Looking at the listing below, how many lines include "subtotal"? Answer with the number only.

= Beginning of Section =

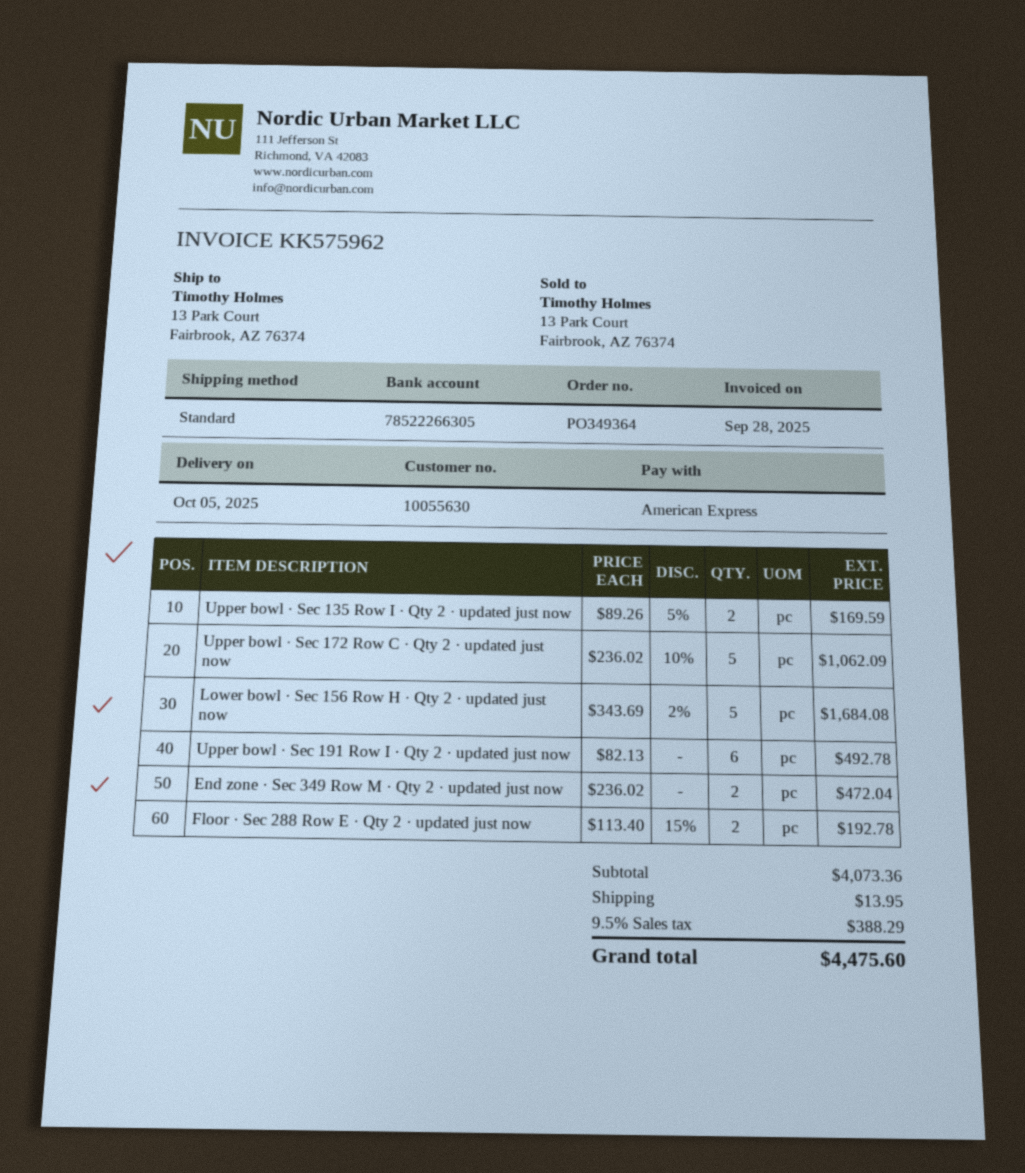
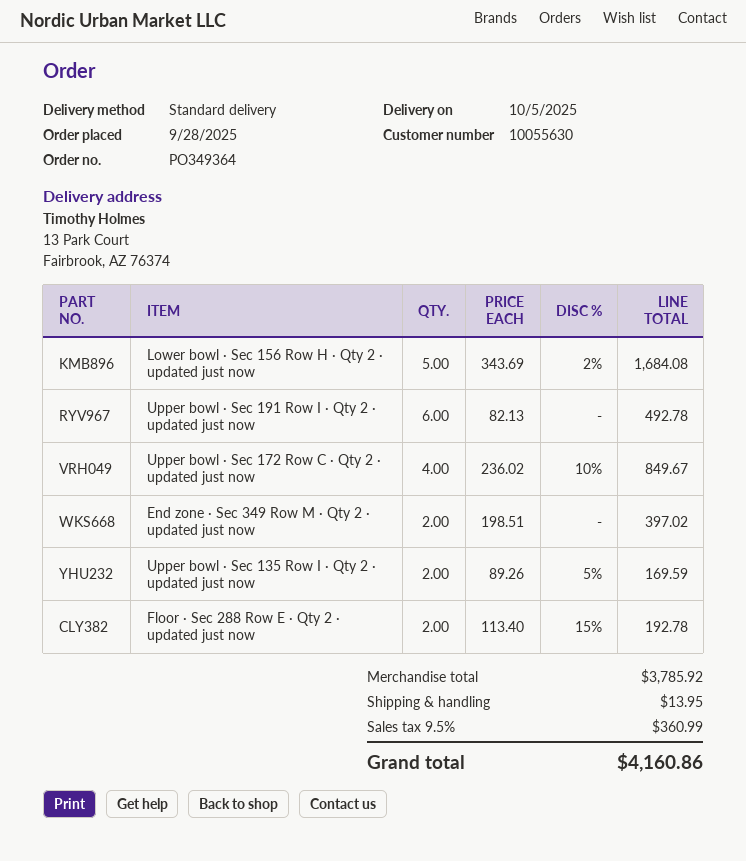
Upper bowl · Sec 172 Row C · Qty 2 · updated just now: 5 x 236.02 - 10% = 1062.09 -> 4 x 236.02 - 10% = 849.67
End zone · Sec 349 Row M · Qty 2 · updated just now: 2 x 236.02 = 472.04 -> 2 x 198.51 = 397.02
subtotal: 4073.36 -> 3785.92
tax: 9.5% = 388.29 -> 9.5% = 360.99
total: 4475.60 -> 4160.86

= End of Section =
= Beginning of Section =

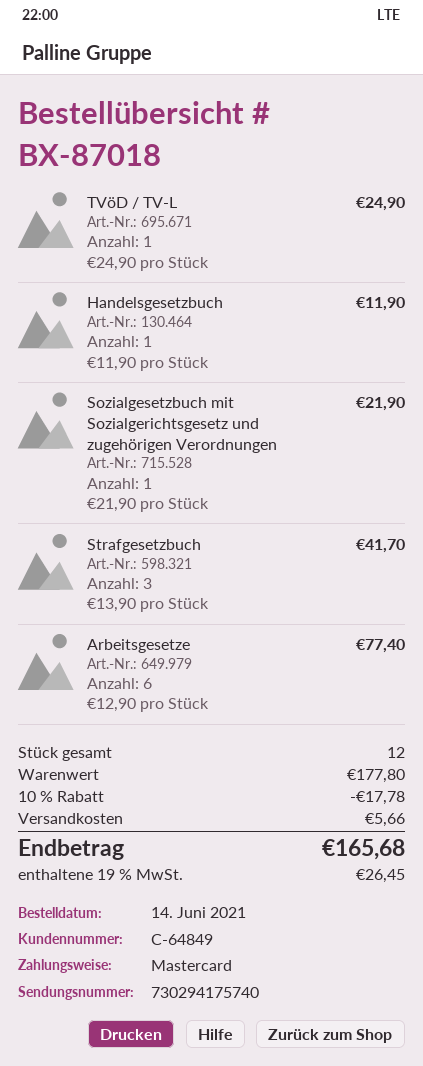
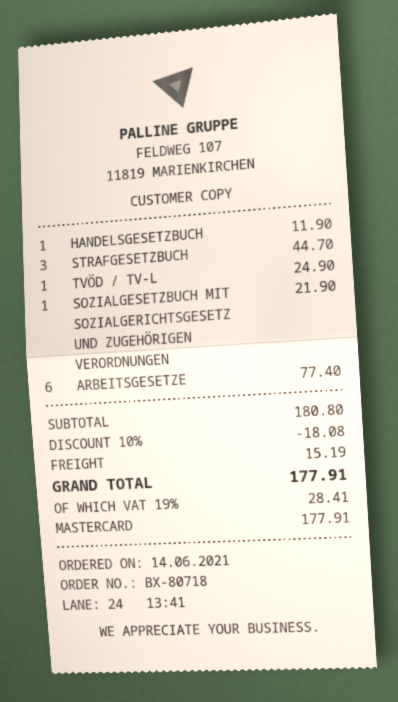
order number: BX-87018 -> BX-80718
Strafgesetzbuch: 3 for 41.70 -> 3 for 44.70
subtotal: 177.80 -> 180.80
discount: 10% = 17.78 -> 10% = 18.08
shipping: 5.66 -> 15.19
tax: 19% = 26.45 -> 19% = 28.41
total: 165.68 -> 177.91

= End of Section =

# Response:
2